◆ **DIRECTIONS FOR THIS TASK**
Pictures appear in the records below; write out everything else exactly.

◆ **AVAILABLE DATA**
Start of Block

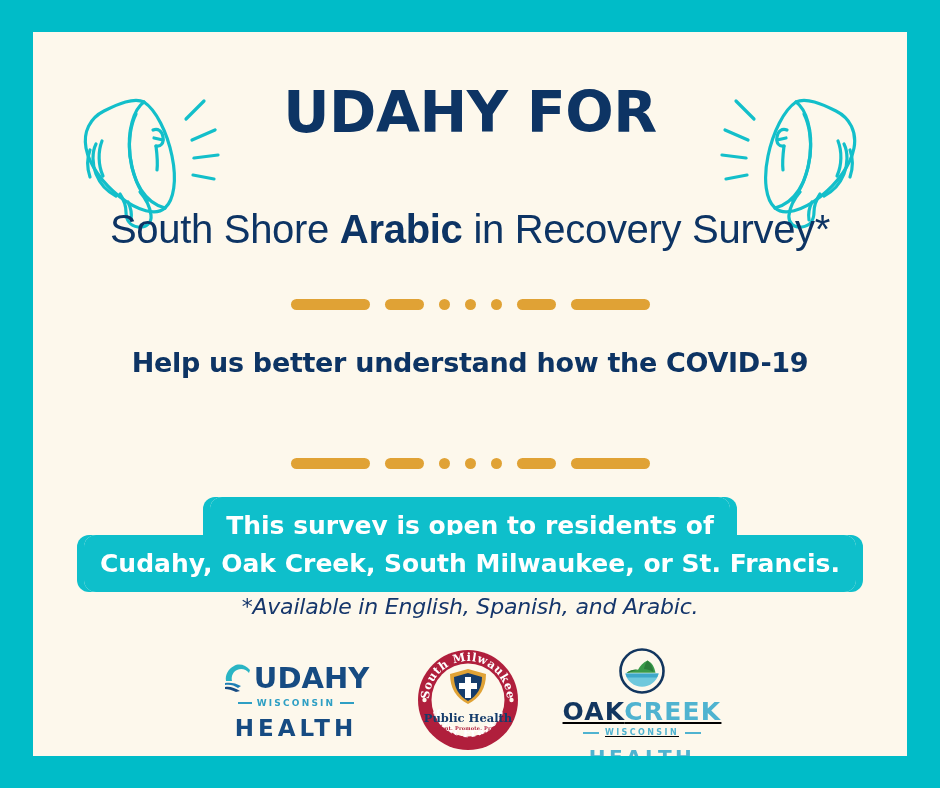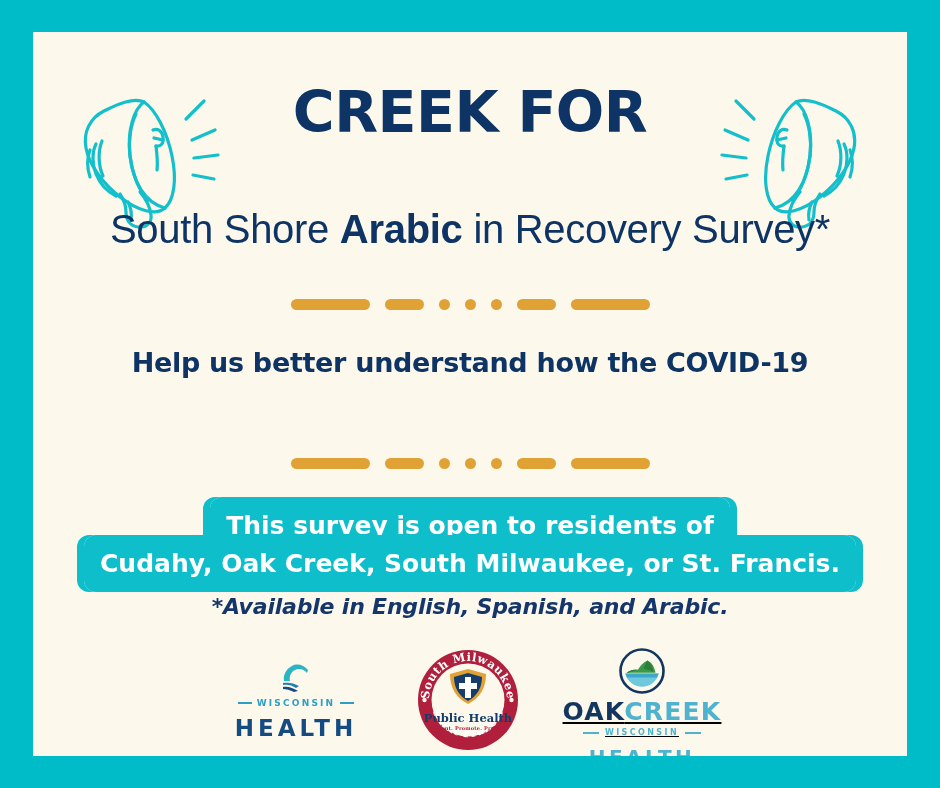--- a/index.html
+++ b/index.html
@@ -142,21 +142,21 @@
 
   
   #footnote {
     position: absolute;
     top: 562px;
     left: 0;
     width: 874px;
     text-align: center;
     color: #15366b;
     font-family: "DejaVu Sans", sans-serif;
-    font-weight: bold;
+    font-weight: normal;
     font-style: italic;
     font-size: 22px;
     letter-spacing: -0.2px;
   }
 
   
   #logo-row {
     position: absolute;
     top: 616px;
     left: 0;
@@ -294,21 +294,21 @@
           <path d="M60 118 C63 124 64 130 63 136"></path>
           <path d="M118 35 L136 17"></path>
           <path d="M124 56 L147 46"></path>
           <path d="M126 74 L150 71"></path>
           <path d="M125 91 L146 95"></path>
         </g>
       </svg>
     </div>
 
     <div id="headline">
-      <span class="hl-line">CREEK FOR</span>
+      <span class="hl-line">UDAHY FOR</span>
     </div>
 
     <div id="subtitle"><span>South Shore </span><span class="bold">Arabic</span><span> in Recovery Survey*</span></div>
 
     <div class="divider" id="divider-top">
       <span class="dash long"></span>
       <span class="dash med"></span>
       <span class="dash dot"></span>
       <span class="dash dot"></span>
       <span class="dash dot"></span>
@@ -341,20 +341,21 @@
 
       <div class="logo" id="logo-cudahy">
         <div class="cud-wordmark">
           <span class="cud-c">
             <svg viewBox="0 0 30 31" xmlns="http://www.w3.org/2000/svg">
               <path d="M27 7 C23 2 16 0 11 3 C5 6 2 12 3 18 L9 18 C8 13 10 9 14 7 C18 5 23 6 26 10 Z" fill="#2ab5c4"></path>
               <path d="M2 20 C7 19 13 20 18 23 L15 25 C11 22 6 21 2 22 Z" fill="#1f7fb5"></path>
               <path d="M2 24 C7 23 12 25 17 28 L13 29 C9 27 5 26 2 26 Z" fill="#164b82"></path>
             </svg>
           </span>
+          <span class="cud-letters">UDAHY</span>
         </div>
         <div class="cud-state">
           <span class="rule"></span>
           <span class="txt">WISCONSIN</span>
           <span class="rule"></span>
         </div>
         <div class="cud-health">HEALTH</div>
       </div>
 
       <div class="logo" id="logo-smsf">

End of Block

◆ **OUTPUT OF THE TASK**
--- a/index.html
+++ b/index.html
@@ -142,21 +142,21 @@
 
   
   #footnote {
     position: absolute;
     top: 562px;
     left: 0;
     width: 874px;
     text-align: center;
     color: #15366b;
     font-family: "DejaVu Sans", sans-serif;
-    font-weight: bold;
+    font-weight: normal;
     font-style: italic;
     font-size: 22px;
     letter-spacing: -0.2px;
   }
 
   
   #logo-row {
     position: absolute;
     top: 616px;
     left: 0;
@@ -294,21 +294,21 @@
           <path d="M60 118 C63 124 64 130 63 136"></path>
           <path d="M118 35 L136 17"></path>
           <path d="M124 56 L147 46"></path>
           <path d="M126 74 L150 71"></path>
           <path d="M125 91 L146 95"></path>
         </g>
       </svg>
     </div>
 
     <div id="headline">
-      <span class="hl-line">CREEK FOR</span>
+      <span class="hl-line">UDAHY FOR</span>
     </div>
 
     <div id="subtitle"><span>South Shore </span><span class="bold">Arabic</span><span> in Recovery Survey*</span></div>
 
     <div class="divider" id="divider-top">
       <span class="dash long"></span>
       <span class="dash med"></span>
       <span class="dash dot"></span>
       <span class="dash dot"></span>
       <span class="dash dot"></span>
@@ -341,20 +341,21 @@
 
       <div class="logo" id="logo-cudahy">
         <div class="cud-wordmark">
           <span class="cud-c">
             <svg viewBox="0 0 30 31" xmlns="http://www.w3.org/2000/svg">
               <path d="M27 7 C23 2 16 0 11 3 C5 6 2 12 3 18 L9 18 C8 13 10 9 14 7 C18 5 23 6 26 10 Z" fill="#2ab5c4"></path>
               <path d="M2 20 C7 19 13 20 18 23 L15 25 C11 22 6 21 2 22 Z" fill="#1f7fb5"></path>
               <path d="M2 24 C7 23 12 25 17 28 L13 29 C9 27 5 26 2 26 Z" fill="#164b82"></path>
             </svg>
           </span>
+          <span class="cud-letters">UDAHY</span>
         </div>
         <div class="cud-state">
           <span class="rule"></span>
           <span class="txt">WISCONSIN</span>
           <span class="rule"></span>
         </div>
         <div class="cud-health">HEALTH</div>
       </div>
 
       <div class="logo" id="logo-smsf">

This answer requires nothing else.